More Banking Mystifications

By James Kwak

Apparently, both parties have platform planks calling for the reinstatement of the Glass-Steagall Act of 1933, the law that separated investment banking from commercial banking until it was finally repealed in 1999 (after being watered down by the Federal Reserve beginning in the late 1980s). Bringing back Glass-Steagall in some form would force megabanks like JPMorgan Chase, Citigroup, and Bank of America to split up; it would also force Goldman Sachs to get rid of the retail banking operations it started in a bid to get access to cheap deposits.

In his article discussing this possibility, Andrew Ross Sorkin of the Times slips in this:

“Whether reinstating the law is good idea or not, the short-term implications are decidedly negative: It would most likely mean a loss of jobs as part of a slowdown in lending from the biggest banks.”

I looked down to the next paragraph for the explanation, but he had already moved on to another unsubstantiated claim (that the U.S. banking industry would be at a competitive disadvantage). So, I thought, maybe it’s so obvious that Glass-Steagall would reduce lending that Sorkin didn’t think it was worth explaining. I thought about that for a while. I couldn’t see it.

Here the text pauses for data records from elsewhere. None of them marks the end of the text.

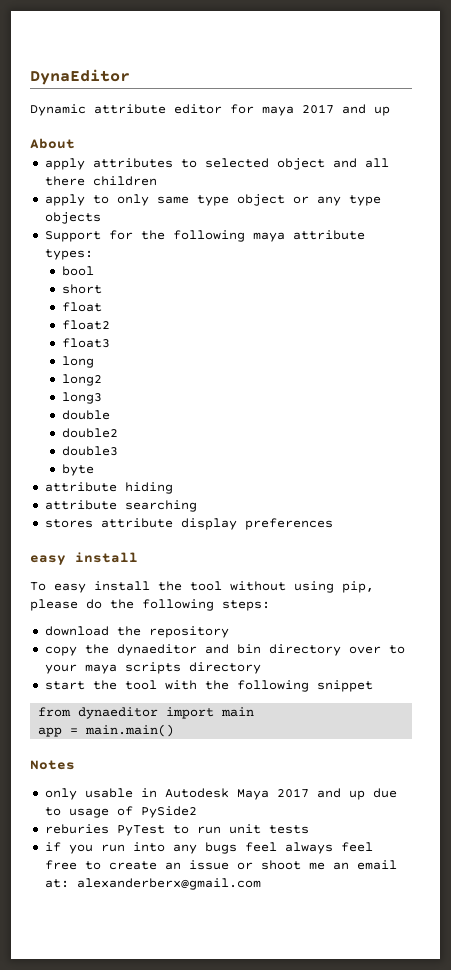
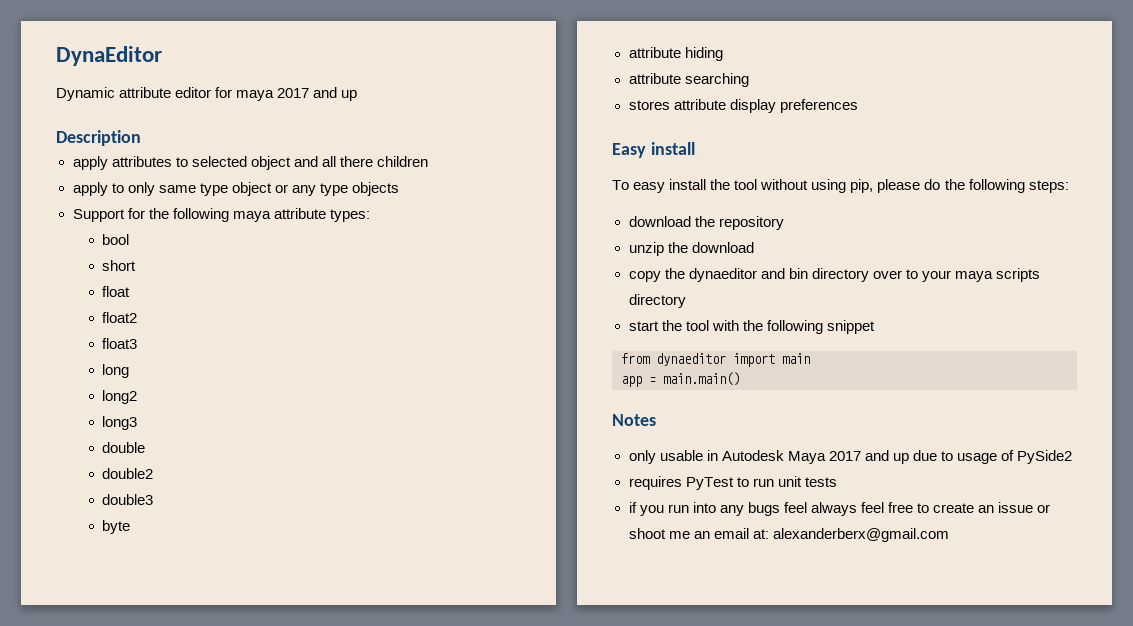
[30,138,75,149] About -> [56,130,141,146] Description
[30,555,66,565] easy -> [612,143,646,158] Easy
(229, 632) none -> [628,242,754,256] // unzip the download
[44,824,109,834] reburies -> [628,476,682,490] requires

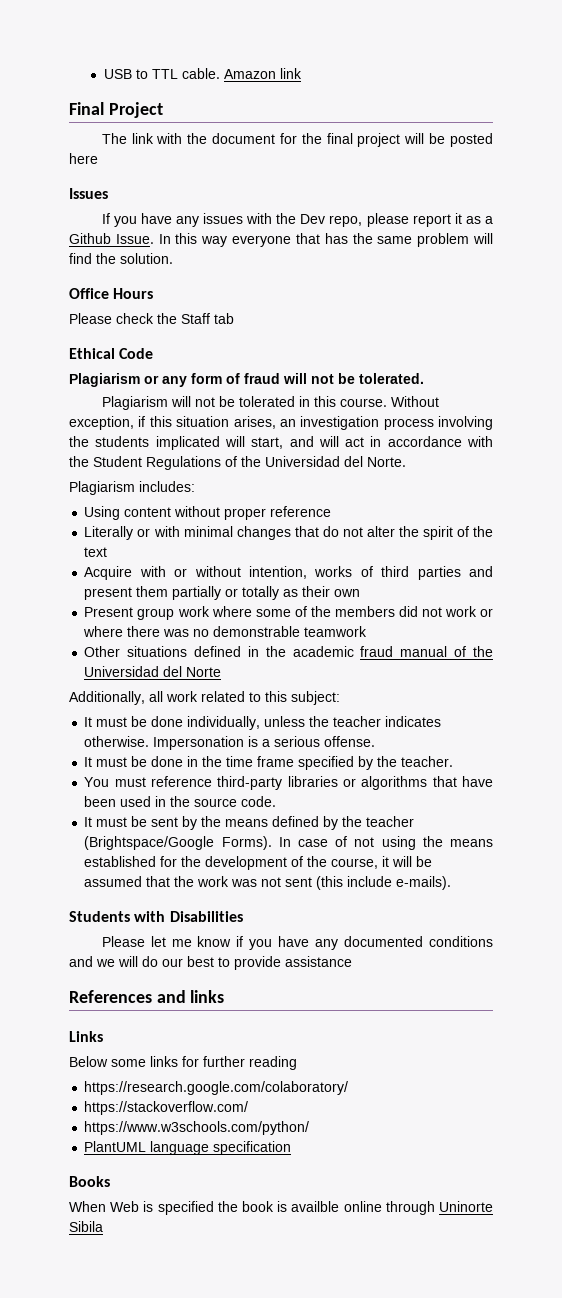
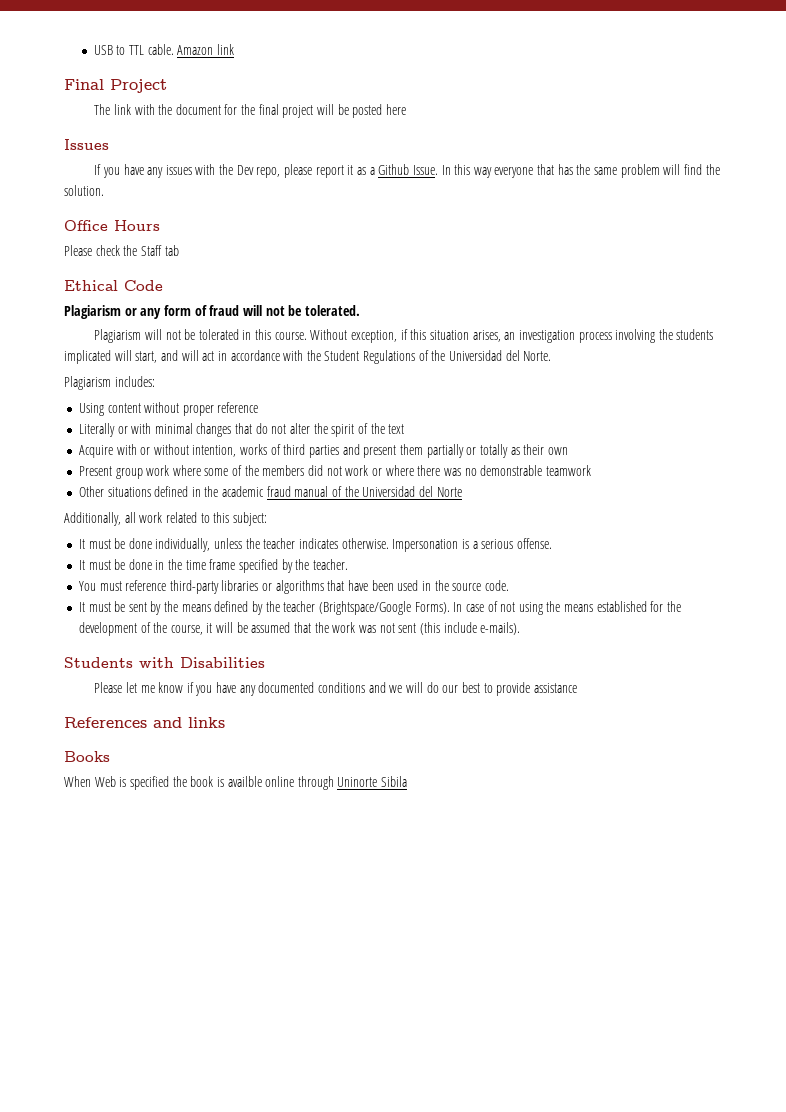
[69,1031,103,1042] [69,1056,297,1070] [84,1081,349,1095] [84,1101,249,1115] [84,1121,310,1135] [84,1141,292,1155] // Links // Below some links for further reading // https://research.google.com/colaboratory/ // https://stackoverflow.com/ // https://www.w3schools.com/python/ // PlantUML language specification -> (225, 722) none

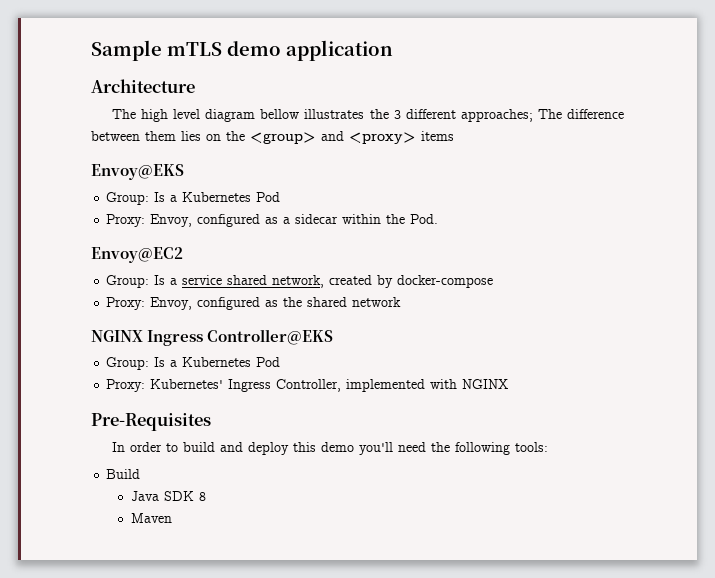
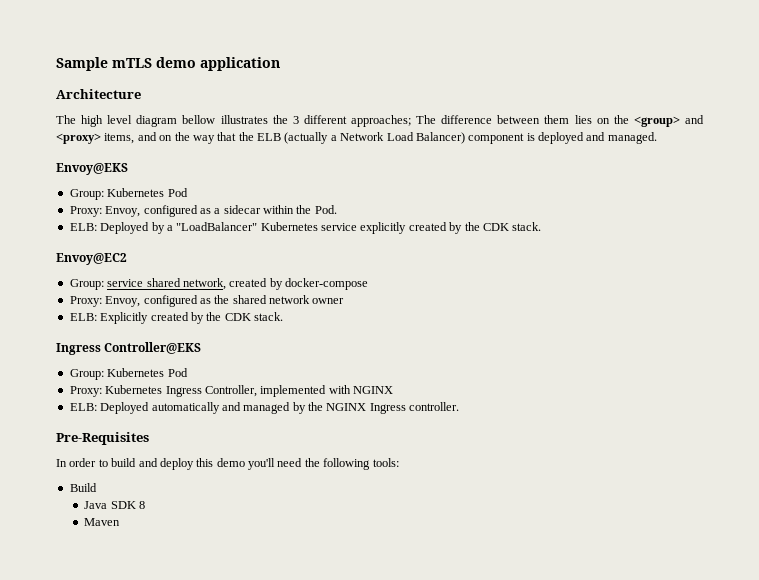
[421,131,454,141] items -> [104,132,657,144] items, and on the way that the ELB (actually a Network Load Balancer) component is deployed and managed.
[154,192,178,202] Is a -> (104, 194) none
(439, 219) none -> [69,222,542,234] // ELB: Deployed by a "LoadBalancer" Kubernetes service explicitly created by the CDK stack.
[154,275,178,285] Is a -> (104, 284) none
[91,330,143,342] // NGINX -> [312,298,345,304] [69,312,283,324] owner // ELB: Explicitly created by the CDK stack. //
[154,357,281,367] [106,379,224,392] Is a Kubernetes Pod // Proxy: Kubernetes' -> [107,368,188,377] [69,385,163,397] Kubernetes Pod // Proxy: Kubernetes
(509, 384) none -> [69,402,460,414] // ELB: Deployed automatically and managed by the NGINX Ingress controller.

In fact, basic intuitions about finance indicate that Glass-Steagall should have no effect on lending whatsoever. Banks should loan money to borrowers who are good risks: that is, those who pay an interest rate that more than compensates for the risk of default. (I’m simplifying a bit, but the details aren’t relevant.) Common sense tells you that whether the bank doing the lending is affiliated with an investment bank shouldn’t make a difference.

To dig a little deeper, banks should be making loans whose expected returns exceed the appropriate cost of capital. So, maybe Sorkin thinks that grafting an investment bank onto a commercial bank will lower its cost of capital. I can’t think of any obvious reason why this should be the case. Even if it does, however, we do NOT want the commercial bank to now start making more loans than it did before it was affiliated with the investment bank. Capital markets are supposed to direct funds to households and companies that can put them to their best use. Whether X (a house, a shopping mall, a factory, whatever) is a good use of capital does not depend whether some bank merged with some other bank. If a lower cost of capital causes banks to start making more loans, those are bad loans, not good ones.

Let’s look at this from another angle. Assume Commercial Bank has a cost of capital of 10% and Investment Bank has a cost of capital of 8%. (In practice it’s usually the other way around, but then the argument for a combination is even weaker.) Say they merge, and new Universal Bank has an overall cost of capital of 9%. This does not mean that the appropriate cost of capital for Commercial Bank (a subsidiary of Universal Bank) is now 9%. It’s still 10%. That’s because the cost of capital is based on the risk profile of a company’s business—and, once again, that business hasn’t changed. And, indeed, even after the merger, Commercial Bank and Investment Bank will continue to be run as two separate entities, with a few specific touchpoints (e.g., Commercial Bank will sell its loans to Investment Bank to be securitized, and Investment Bank will try to sell wealth management services to Commercial Bank’s customers). And in the executive suite, the CFO and treasurer will charge an internal cost of capital to each business, based on its intrinsic attributes.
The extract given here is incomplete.